THE DATA:
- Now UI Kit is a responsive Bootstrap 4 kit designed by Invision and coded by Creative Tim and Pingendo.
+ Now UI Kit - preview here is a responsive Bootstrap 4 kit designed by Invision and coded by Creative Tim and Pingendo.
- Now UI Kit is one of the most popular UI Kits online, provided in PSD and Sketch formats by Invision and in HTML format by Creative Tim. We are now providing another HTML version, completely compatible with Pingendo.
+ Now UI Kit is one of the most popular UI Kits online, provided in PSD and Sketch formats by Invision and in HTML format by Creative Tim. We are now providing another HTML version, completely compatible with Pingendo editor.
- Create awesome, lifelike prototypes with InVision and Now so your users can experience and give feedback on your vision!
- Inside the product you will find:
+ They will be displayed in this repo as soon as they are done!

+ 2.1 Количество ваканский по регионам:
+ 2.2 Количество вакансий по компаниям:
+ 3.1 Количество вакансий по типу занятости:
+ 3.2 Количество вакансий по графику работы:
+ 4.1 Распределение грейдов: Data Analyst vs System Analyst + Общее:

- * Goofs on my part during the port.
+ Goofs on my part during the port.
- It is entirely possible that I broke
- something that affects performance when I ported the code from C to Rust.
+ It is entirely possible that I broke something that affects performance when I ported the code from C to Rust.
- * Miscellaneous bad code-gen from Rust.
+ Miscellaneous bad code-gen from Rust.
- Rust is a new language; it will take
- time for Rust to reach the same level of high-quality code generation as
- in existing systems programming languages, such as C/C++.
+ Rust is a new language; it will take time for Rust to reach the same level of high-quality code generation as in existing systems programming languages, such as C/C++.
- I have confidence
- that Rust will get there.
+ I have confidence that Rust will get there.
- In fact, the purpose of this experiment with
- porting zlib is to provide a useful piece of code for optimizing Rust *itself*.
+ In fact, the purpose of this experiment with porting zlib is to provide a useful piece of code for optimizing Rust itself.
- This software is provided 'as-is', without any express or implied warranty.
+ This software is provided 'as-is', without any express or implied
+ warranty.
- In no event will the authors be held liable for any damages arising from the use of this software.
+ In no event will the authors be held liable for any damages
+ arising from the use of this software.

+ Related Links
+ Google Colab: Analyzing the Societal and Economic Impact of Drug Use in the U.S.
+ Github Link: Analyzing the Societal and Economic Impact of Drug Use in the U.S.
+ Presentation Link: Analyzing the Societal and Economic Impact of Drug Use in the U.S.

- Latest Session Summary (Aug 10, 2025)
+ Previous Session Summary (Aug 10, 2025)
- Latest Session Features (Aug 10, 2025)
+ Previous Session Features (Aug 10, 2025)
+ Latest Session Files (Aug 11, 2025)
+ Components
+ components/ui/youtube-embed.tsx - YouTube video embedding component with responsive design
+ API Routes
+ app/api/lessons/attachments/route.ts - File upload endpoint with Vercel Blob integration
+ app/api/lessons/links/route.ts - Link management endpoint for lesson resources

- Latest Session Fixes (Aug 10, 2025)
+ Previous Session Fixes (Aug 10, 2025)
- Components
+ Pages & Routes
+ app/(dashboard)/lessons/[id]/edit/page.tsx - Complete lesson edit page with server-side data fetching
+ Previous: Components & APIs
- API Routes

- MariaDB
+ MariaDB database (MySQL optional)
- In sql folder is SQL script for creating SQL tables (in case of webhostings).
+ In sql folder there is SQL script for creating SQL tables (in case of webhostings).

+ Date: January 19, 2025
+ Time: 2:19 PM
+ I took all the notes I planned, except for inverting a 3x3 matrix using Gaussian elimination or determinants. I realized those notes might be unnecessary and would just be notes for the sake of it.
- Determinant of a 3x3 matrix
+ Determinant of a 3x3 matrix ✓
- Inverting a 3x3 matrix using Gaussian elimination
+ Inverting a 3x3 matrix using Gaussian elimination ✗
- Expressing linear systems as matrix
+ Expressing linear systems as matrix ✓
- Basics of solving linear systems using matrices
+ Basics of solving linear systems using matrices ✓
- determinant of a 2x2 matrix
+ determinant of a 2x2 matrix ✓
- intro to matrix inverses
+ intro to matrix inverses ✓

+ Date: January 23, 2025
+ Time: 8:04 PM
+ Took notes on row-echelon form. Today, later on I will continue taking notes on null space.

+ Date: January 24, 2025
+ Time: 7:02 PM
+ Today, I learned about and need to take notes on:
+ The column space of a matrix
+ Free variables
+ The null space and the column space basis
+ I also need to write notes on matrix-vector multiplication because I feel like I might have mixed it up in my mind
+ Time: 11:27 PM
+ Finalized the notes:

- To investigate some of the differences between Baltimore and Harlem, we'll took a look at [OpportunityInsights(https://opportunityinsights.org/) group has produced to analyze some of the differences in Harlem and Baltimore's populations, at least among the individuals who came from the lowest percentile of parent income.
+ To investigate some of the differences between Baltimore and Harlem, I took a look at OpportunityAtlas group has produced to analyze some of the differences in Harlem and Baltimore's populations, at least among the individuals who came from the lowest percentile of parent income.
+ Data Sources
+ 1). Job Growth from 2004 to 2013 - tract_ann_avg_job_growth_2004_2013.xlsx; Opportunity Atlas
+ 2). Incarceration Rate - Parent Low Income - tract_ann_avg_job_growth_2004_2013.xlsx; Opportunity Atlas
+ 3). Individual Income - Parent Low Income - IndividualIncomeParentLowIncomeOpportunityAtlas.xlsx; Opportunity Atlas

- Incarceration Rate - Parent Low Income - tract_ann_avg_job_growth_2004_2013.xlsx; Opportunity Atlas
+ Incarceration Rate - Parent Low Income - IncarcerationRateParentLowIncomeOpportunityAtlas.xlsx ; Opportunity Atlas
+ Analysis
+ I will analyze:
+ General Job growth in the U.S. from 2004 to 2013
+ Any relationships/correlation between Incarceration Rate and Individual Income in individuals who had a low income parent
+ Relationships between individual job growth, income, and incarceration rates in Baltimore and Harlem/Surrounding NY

EXERCISE PROMPT:
Your answer must consist of every line above, reproduced exactly.

RESULT FOR THIS EXERCISE:
- Now UI Kit is a responsive Bootstrap 4 kit designed by Invision and coded by Creative Tim and Pingendo.
+ Now UI Kit - preview here is a responsive Bootstrap 4 kit designed by Invision and coded by Creative Tim and Pingendo.
- Now UI Kit is one of the most popular UI Kits online, provided in PSD and Sketch formats by Invision and in HTML format by Creative Tim. We are now providing another HTML version, completely compatible with Pingendo.
+ Now UI Kit is one of the most popular UI Kits online, provided in PSD and Sketch formats by Invision and in HTML format by Creative Tim. We are now providing another HTML version, completely compatible with Pingendo editor.
- Create awesome, lifelike prototypes with InVision and Now so your users can experience and give feedback on your vision!
- Inside the product you will find:
+ They will be displayed in this repo as soon as they are done!

+ 2.1 Количество ваканский по регионам:
+ 2.2 Количество вакансий по компаниям:
+ 3.1 Количество вакансий по типу занятости:
+ 3.2 Количество вакансий по графику работы:
+ 4.1 Распределение грейдов: Data Analyst vs System Analyst + Общее:

- * Goofs on my part during the port.
+ Goofs on my part during the port.
- It is entirely possible that I broke
- something that affects performance when I ported the code from C to Rust.
+ It is entirely possible that I broke something that affects performance when I ported the code from C to Rust.
- * Miscellaneous bad code-gen from Rust.
+ Miscellaneous bad code-gen from Rust.
- Rust is a new language; it will take
- time for Rust to reach the same level of high-quality code generation as
- in existing systems programming languages, such as C/C++.
+ Rust is a new language; it will take time for Rust to reach the same level of high-quality code generation as in existing systems programming languages, such as C/C++.
- I have confidence
- that Rust will get there.
+ I have confidence that Rust will get there.
- In fact, the purpose of this experiment with
- porting zlib is to provide a useful piece of code for optimizing Rust *itself*.
+ In fact, the purpose of this experiment with porting zlib is to provide a useful piece of code for optimizing Rust itself.
- This software is provided 'as-is', without any express or implied warranty.
+ This software is provided 'as-is', without any express or implied
+ warranty.
- In no event will the authors be held liable for any damages arising from the use of this software.
+ In no event will the authors be held liable for any damages
+ arising from the use of this software.

+ Related Links
+ Google Colab: Analyzing the Societal and Economic Impact of Drug Use in the U.S.
+ Github Link: Analyzing the Societal and Economic Impact of Drug Use in the U.S.
+ Presentation Link: Analyzing the Societal and Economic Impact of Drug Use in the U.S.

- Latest Session Summary (Aug 10, 2025)
+ Previous Session Summary (Aug 10, 2025)
- Latest Session Features (Aug 10, 2025)
+ Previous Session Features (Aug 10, 2025)
+ Latest Session Files (Aug 11, 2025)
+ Components
+ components/ui/youtube-embed.tsx - YouTube video embedding component with responsive design
+ API Routes
+ app/api/lessons/attachments/route.ts - File upload endpoint with Vercel Blob integration
+ app/api/lessons/links/route.ts - Link management endpoint for lesson resources

- Latest Session Fixes (Aug 10, 2025)
+ Previous Session Fixes (Aug 10, 2025)
- Components
+ Pages & Routes
+ app/(dashboard)/lessons/[id]/edit/page.tsx - Complete lesson edit page with server-side data fetching
+ Previous: Components & APIs
- API Routes

- MariaDB
+ MariaDB database (MySQL optional)
- In sql folder is SQL script for creating SQL tables (in case of webhostings).
+ In sql folder there is SQL script for creating SQL tables (in case of webhostings).

+ Date: January 19, 2025
+ Time: 2:19 PM
+ I took all the notes I planned, except for inverting a 3x3 matrix using Gaussian elimination or determinants. I realized those notes might be unnecessary and would just be notes for the sake of it.
- Determinant of a 3x3 matrix
+ Determinant of a 3x3 matrix ✓
- Inverting a 3x3 matrix using Gaussian elimination
+ Inverting a 3x3 matrix using Gaussian elimination ✗
- Expressing linear systems as matrix
+ Expressing linear systems as matrix ✓
- Basics of solving linear systems using matrices
+ Basics of solving linear systems using matrices ✓
- determinant of a 2x2 matrix
+ determinant of a 2x2 matrix ✓
- intro to matrix inverses
+ intro to matrix inverses ✓

+ Date: January 23, 2025
+ Time: 8:04 PM
+ Took notes on row-echelon form. Today, later on I will continue taking notes on null space.

+ Date: January 24, 2025
+ Time: 7:02 PM
+ Today, I learned about and need to take notes on:
+ The column space of a matrix
+ Free variables
+ The null space and the column space basis
+ I also need to write notes on matrix-vector multiplication because I feel like I might have mixed it up in my mind
+ Time: 11:27 PM
+ Finalized the notes:

- To investigate some of the differences between Baltimore and Harlem, we'll took a look at [OpportunityInsights(https://opportunityinsights.org/) group has produced to analyze some of the differences in Harlem and Baltimore's populations, at least among the individuals who came from the lowest percentile of parent income.
+ To investigate some of the differences between Baltimore and Harlem, I took a look at OpportunityAtlas group has produced to analyze some of the differences in Harlem and Baltimore's populations, at least among the individuals who came from the lowest percentile of parent income.
+ Data Sources
+ 1). Job Growth from 2004 to 2013 - tract_ann_avg_job_growth_2004_2013.xlsx; Opportunity Atlas
+ 2). Incarceration Rate - Parent Low Income - tract_ann_avg_job_growth_2004_2013.xlsx; Opportunity Atlas
+ 3). Individual Income - Parent Low Income - IndividualIncomeParentLowIncomeOpportunityAtlas.xlsx; Opportunity Atlas

- Incarceration Rate - Parent Low Income - tract_ann_avg_job_growth_2004_2013.xlsx; Opportunity Atlas
+ Incarceration Rate - Parent Low Income - IncarcerationRateParentLowIncomeOpportunityAtlas.xlsx ; Opportunity Atlas
+ Analysis
+ I will analyze:
+ General Job growth in the U.S. from 2004 to 2013
+ Any relationships/correlation between Incarceration Rate and Individual Income in individuals who had a low income parent
+ Relationships between individual job growth, income, and incarceration rates in Baltimore and Harlem/Surrounding NY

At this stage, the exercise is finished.